Electrical impulses on the skin’s surface seemed to be a viable method of entering information for the amputee to interpret. Because of progress in biocompatibility and miniaturization, research efforts today focus on using implanted electrodes that directly stimulate sensory nerve endings. Direct nerve stimulation offers greater discrimination than stimulating on the skin’s surface although there are still potential for foreign body rejection.

When you stimulate the nerve, what is the approach?

We have not yet achieved the ability to reliably stimulate just one nerve fiber. We can certainly achieve the goal of stimulating a small group of nerve fibers that do the same thing. The research question remains about how to stimulate the nerves in such a way that the sensation evoked is the most natural, easily perceived, and understood by the amputee. One reason for optimism is the tremendous adaptability of the human being or neuroplasticity. Over time, our bodies can adapt to strange signals and reinterpret them almost automatically to mean something else. For instance, neuroplasticity underlies the recovery of many individuals of stroke, where they relearn to walk and talk. It is because another part of the body that is undamaged by the stroke learns to do the things that the damaged part of the body used to do. Our neural system has a remarkable ability to accommodate and adapt. We hope that the body of the amputee learns to reinterpret artificially generated sensory signal to mean something that is more useful.

Is it difficult to get volunteers to test this type of work?

Absolutely. Getting volunteers is difficult. Several decades back when I started with skin surface stimulation, getting volunteers for that was not hard. Getting volunteers to allow you to open them up and stick electrodes in their body and look for nerves is a little bit tougher. That is part of the challenge of studying direct neural stimulation. We need to try it on laboratory animals, treating them well of course, and make sure they do not suffer needlessly, to see how they react and learn the trick of the trade, using them as practice. Then we will move on to human subjects.

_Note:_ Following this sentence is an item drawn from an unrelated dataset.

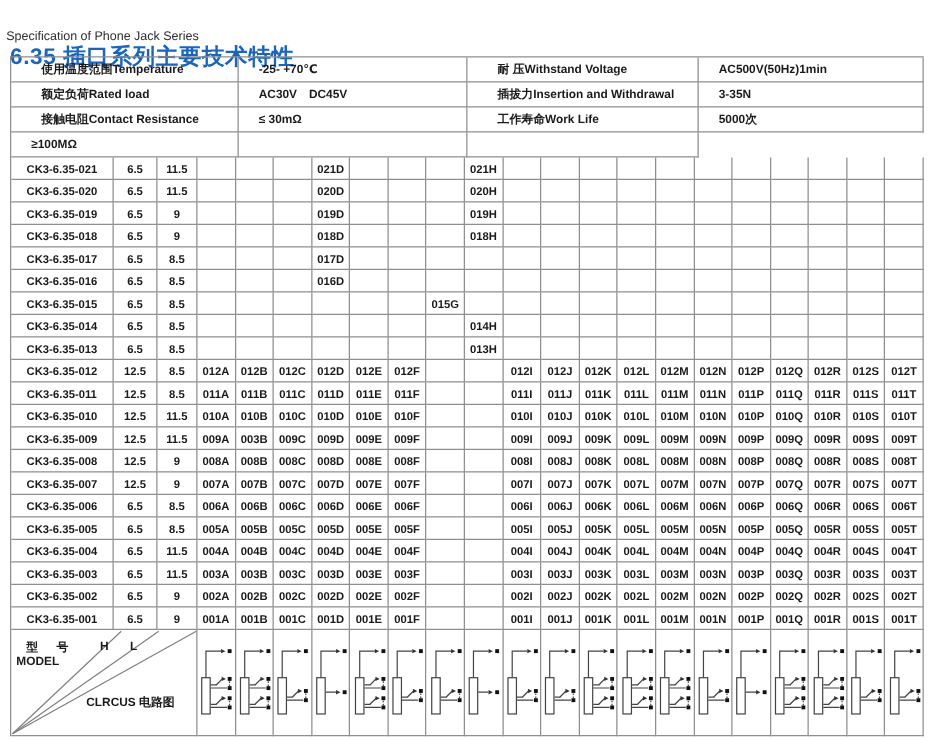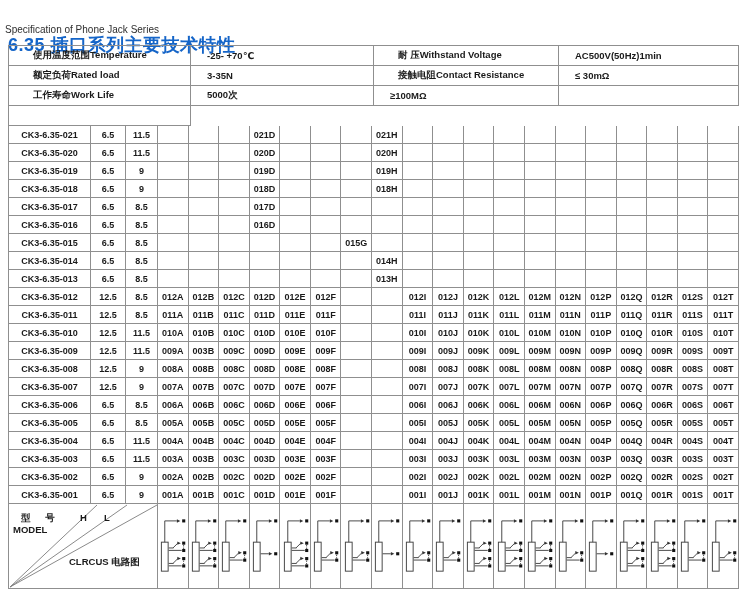"AC30V DC45V" div.scell { html: none -> <div>AC30V DC45V</div> }
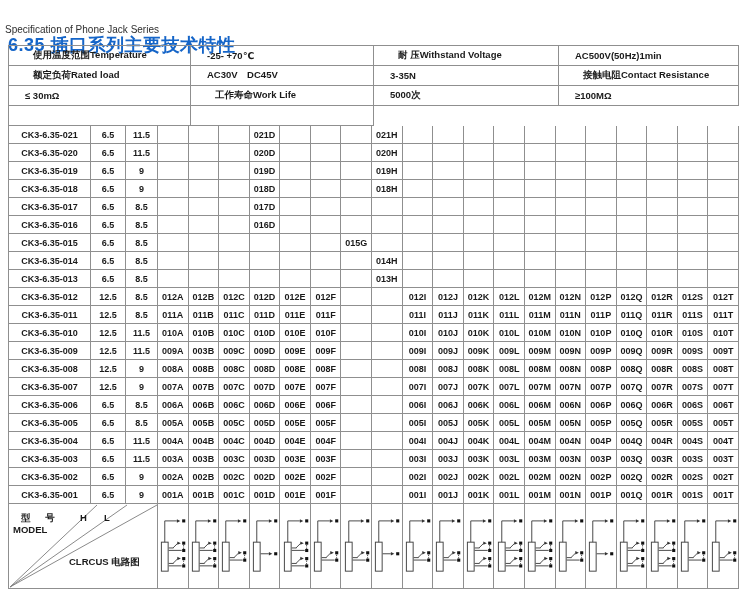"插拔力Insertion and Withdrawal" div.scell { html: none -> <div>插拔力Insertion and Withdrawal</div> }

Can you provide some more details about your current project?

I am fortunate to be part of an engineering research center funded by NSF. We received final confirmation that the National Science Foundation will fund our center for the initial five years. SDSU will be a part of the Engineering Research Center on Sensori-motor Neural Engineering, led by the University of Washington in Seattle. We are a partner along with MIT and one or two smaller institutions in this effort that NSF has deemed worthy of funding and support. My involvement in this ERC is trying to provide or improve the sensory feedback available from an artificial leg.

I am much more knowledgeable with the sensory feedback from artificial arms, and less with the sensory feedback of artificial legs, though it is still important. The key issue in artificial arms is achieving exquisite control and sensory feedback in artificial arms. Trying to come up with a robotic arm that does many things well and giving the user an innate sense of what it is doing are very challenging. In artificial legs, the problem there is weight bearing and stability. The body weight and stresses when we walk, climb stairs, run, or jump on different types of surfaces have to be transferred to the skeleton of the amputee through the soft tissue of the stump.

One of the goals of the ERC is to come up with better lower limb prosthesis. I will be contributing to the clinical testing of any leg designs we come up with, as well as coming up with methods to provide efficacious sensory feedback.

What direction do you see your field in the next few years?

This is what energizes a lot of biomedical engineers. Biomedical engineering is considered one of the new hot fields in engineering. In electrical engineering we have roughly 15 percent females and 85 percent males. In biomedical engineering it is close to 50/50. It is obviously an attractive field to many, because you feel noble in your efforts trying to help human beings, trying to solve problems that are very real and practical.